The upgrades to the front camera are also universally praised. The front camera has been upgraded from a 7-megapixel to a 12-megapixel sensor, and now you can switch to landscape to get a wider range selfie shot.

Apple continues to forge ahead with video, and basically everyone agrees the iPhone offers the best video quality available in a phone. The iPhone 11 Pro can record 4K at 60 FPS on the ultra-wide, wide, zoom lens, and front camera. The back cameras can also run in the extended dynamic range mode, whilst maintaining full 60 FPS frame rate, which helps retain detail in low-to-medium light scenes.

Experiences with the improved multi-angle Face ID appear mixed. TechCrunch said they could not really see a difference compared to the iPhone XS, but USA Today’s anecdotal testing was the opposite:

Improved Face ID: With an assist from iOS 13, Apple’s facial recognition authentication system Face ID is faster and works from a wider angle.

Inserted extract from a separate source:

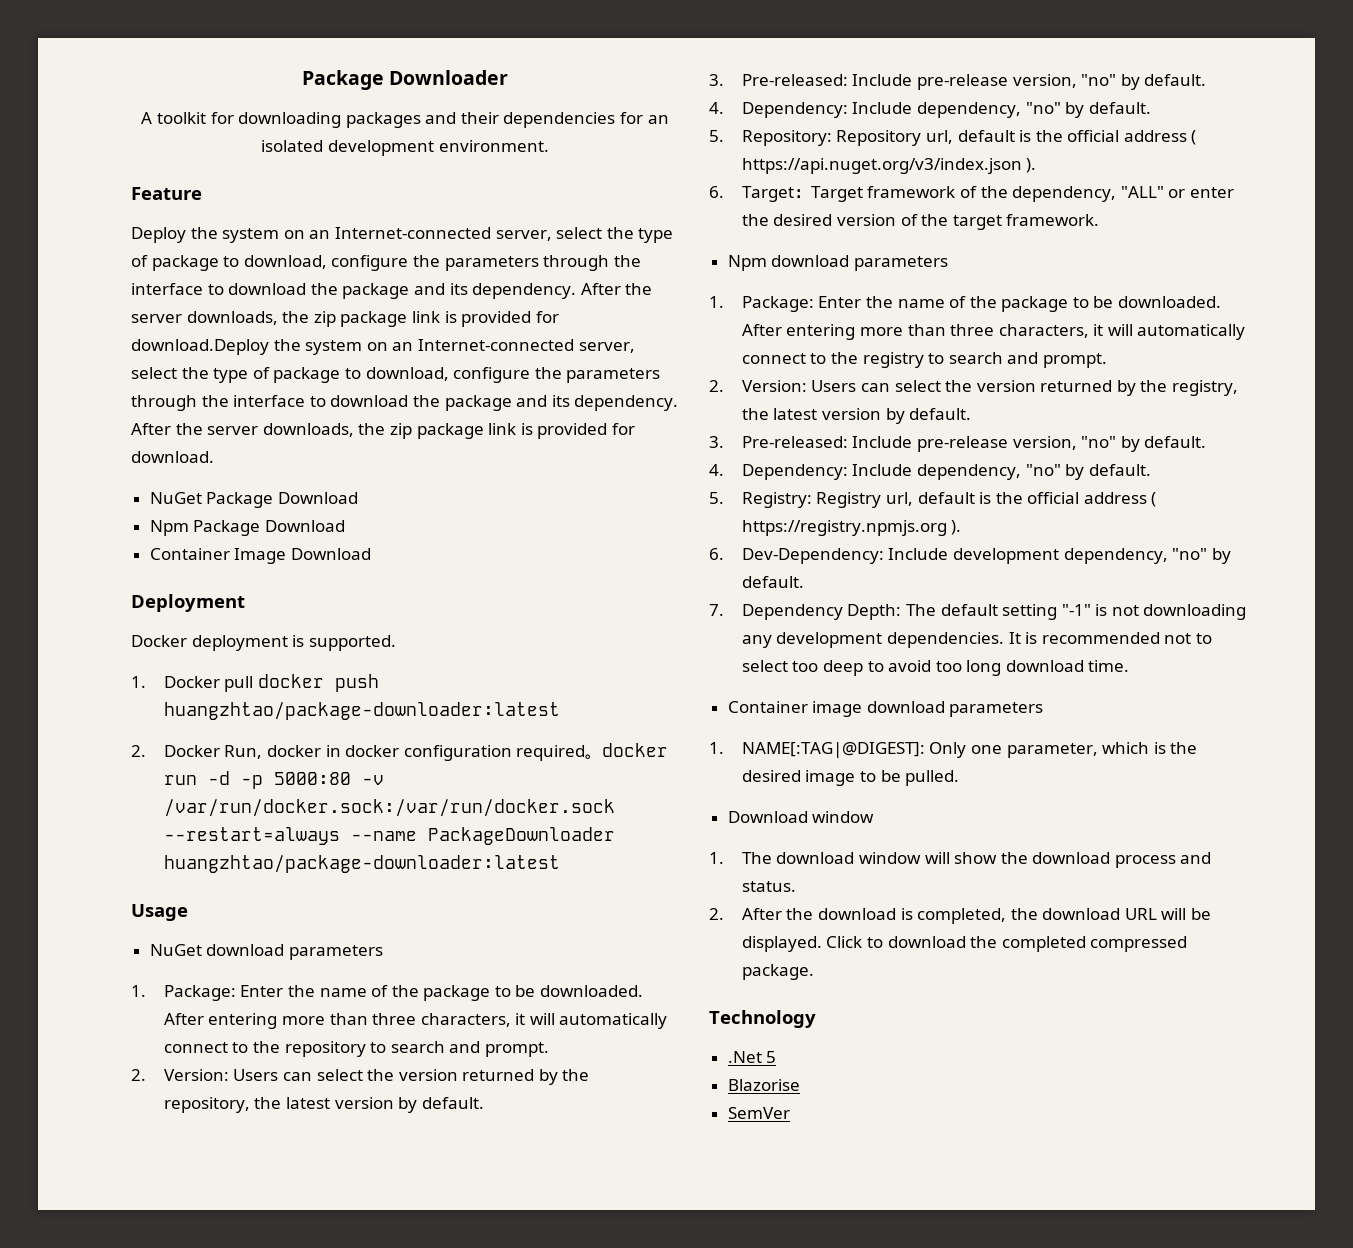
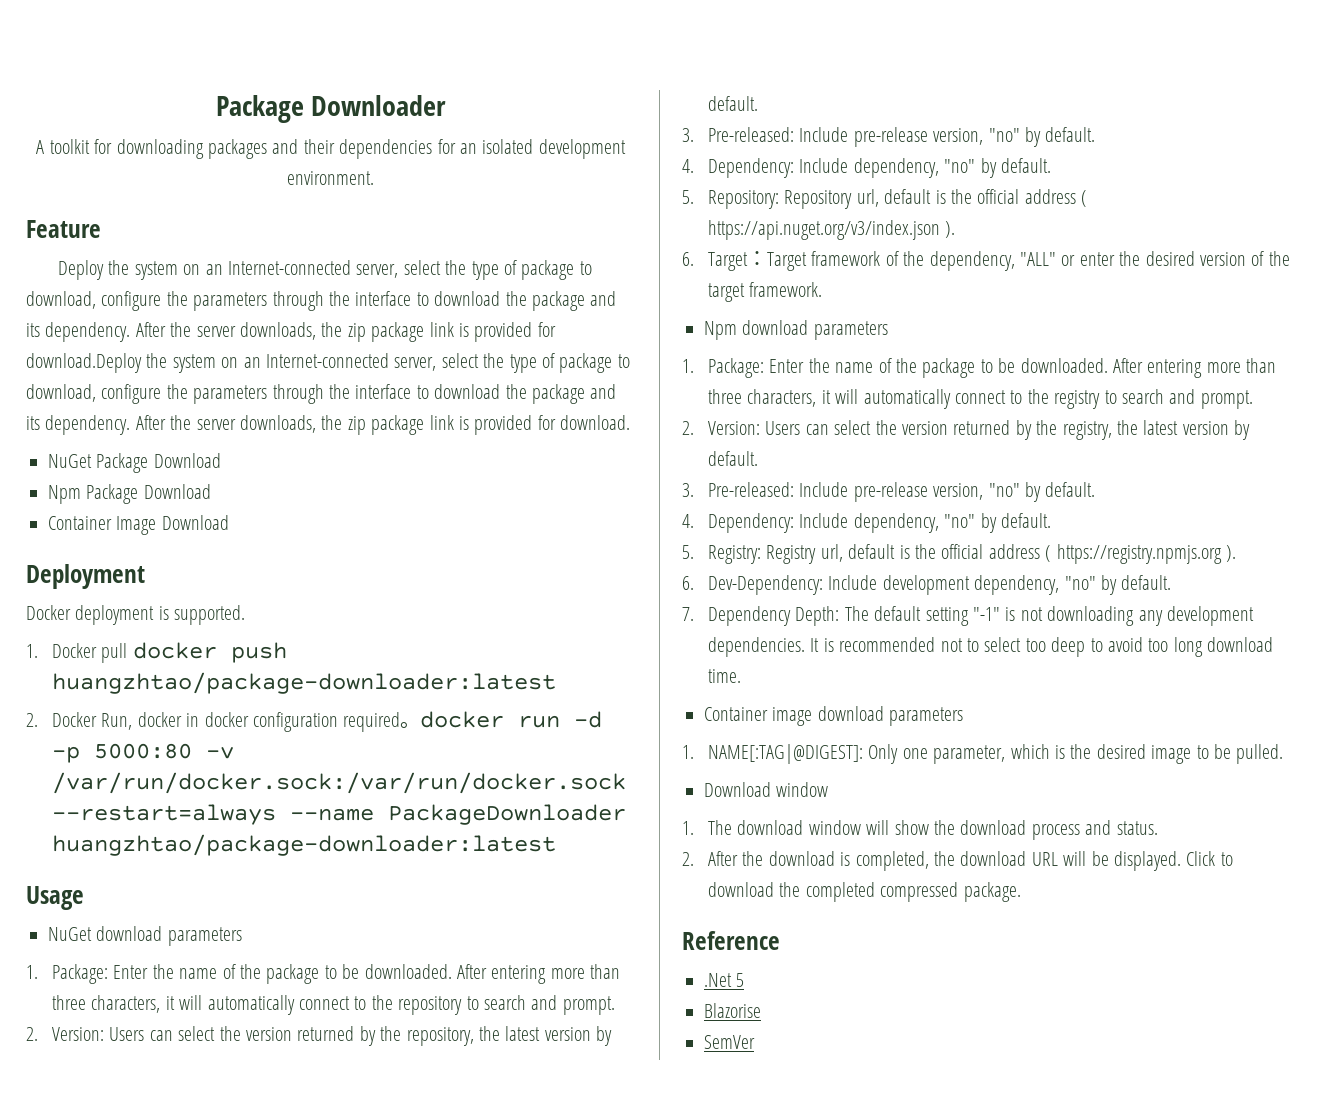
[709,1010,816,1028] Technology -> [682,931,780,950] Reference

I was able to get past the lock screen with my mug even when the phone lay on a table or when I approached the screen from a bit of a distance and not quite face-on.

It sure seems like what Apple focused on — big improvements to cameras and battery life — is backed up by the experiences of the reviewers testing the phone. However, a lot of the reviews ended with a reiteration of the modern smartphone narrative: the new phones are good, the older phones are good. The rapid pace of smartphone change has undeniably slowed down. You shouldn’t feel compelled to upgrade every year, but when your time comes to trade in your old iPhone, the iPhone 11 Pro series has a lot to offer.

We’ll have our own hands on and reviews with the iPhone 11 Pro and iPhone 11 Pro Max later this week. The iPhones go on sale on Friday, September 20.